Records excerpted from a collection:
****************************************

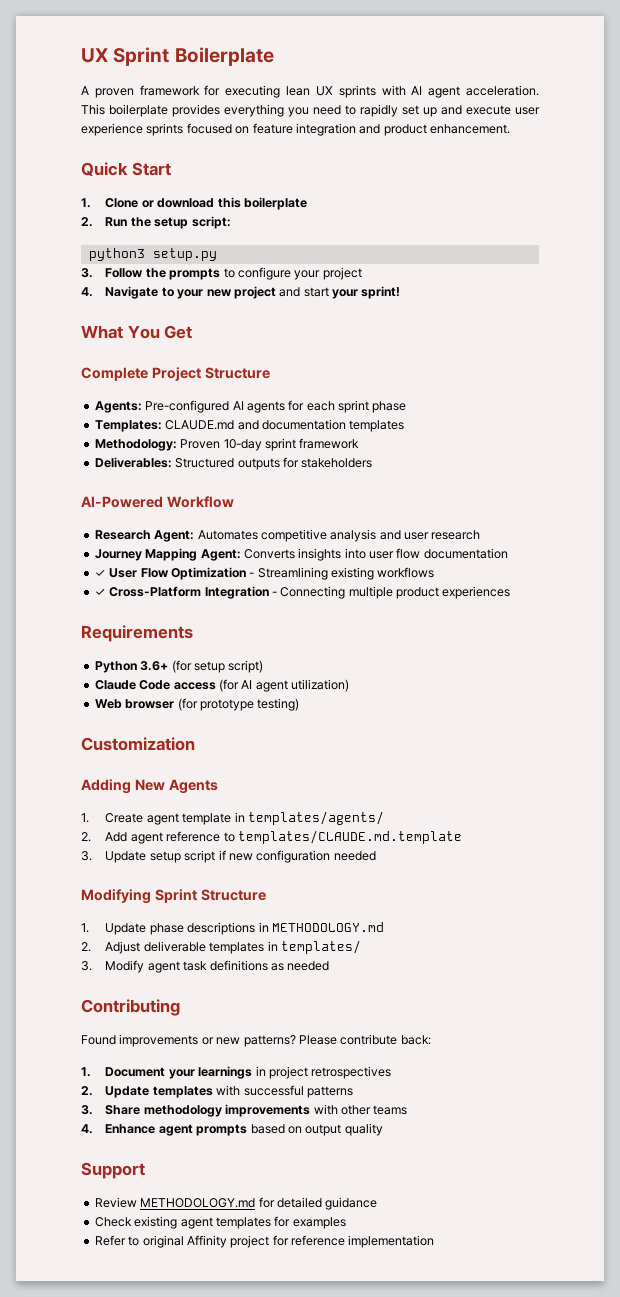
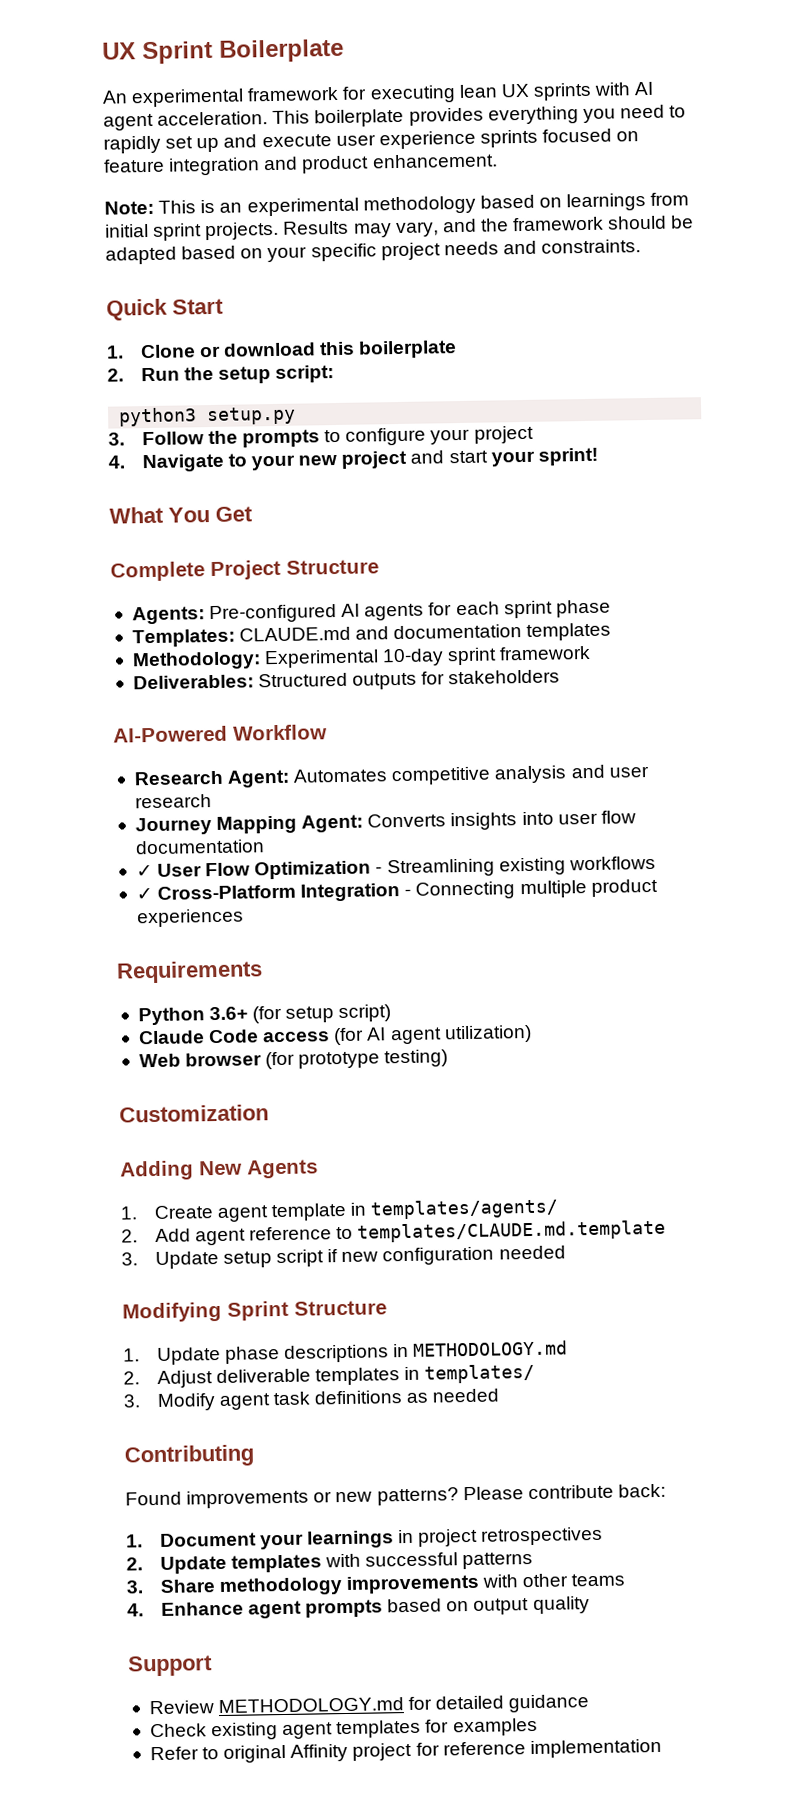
- A proven framework for executing lean UX sprints with AI agent acceleration.
+ An experimental framework for executing lean UX sprints with AI agent acceleration.
+ Note: This is an experimental methodology based on learnings from initial sprint projects. Results may vary, and the framework should be adapted based on your specific project needs and constraints.
- Methodology: Proven 10-day sprint framework
+ Methodology: Experimental 10-day sprint framework

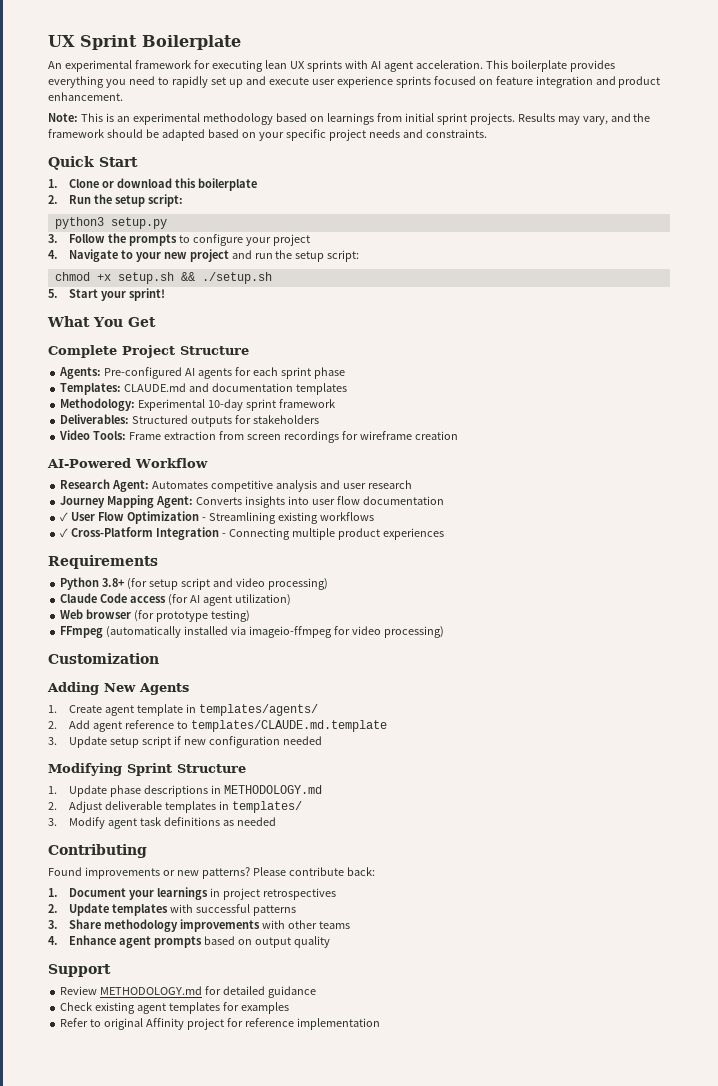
- 4. Navigate to your new project and start your sprint!
+ 4. Navigate to your new project and run the setup script:
+ chmod +x setup.sh && ./setup.sh
+ 5. Start your sprint!
+ Video Tools: Frame extraction from screen recordings for wireframe creation
- Python 3.6+ (for setup script)
+ Python 3.8+ (for setup script and video processing)
+ FFmpeg (automatically installed via imageio-ffmpeg for video processing)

****************************************

* [Work instructions] Count the lines of the records that include the word "executing". Give the number by itself.

* [Expected answer] 2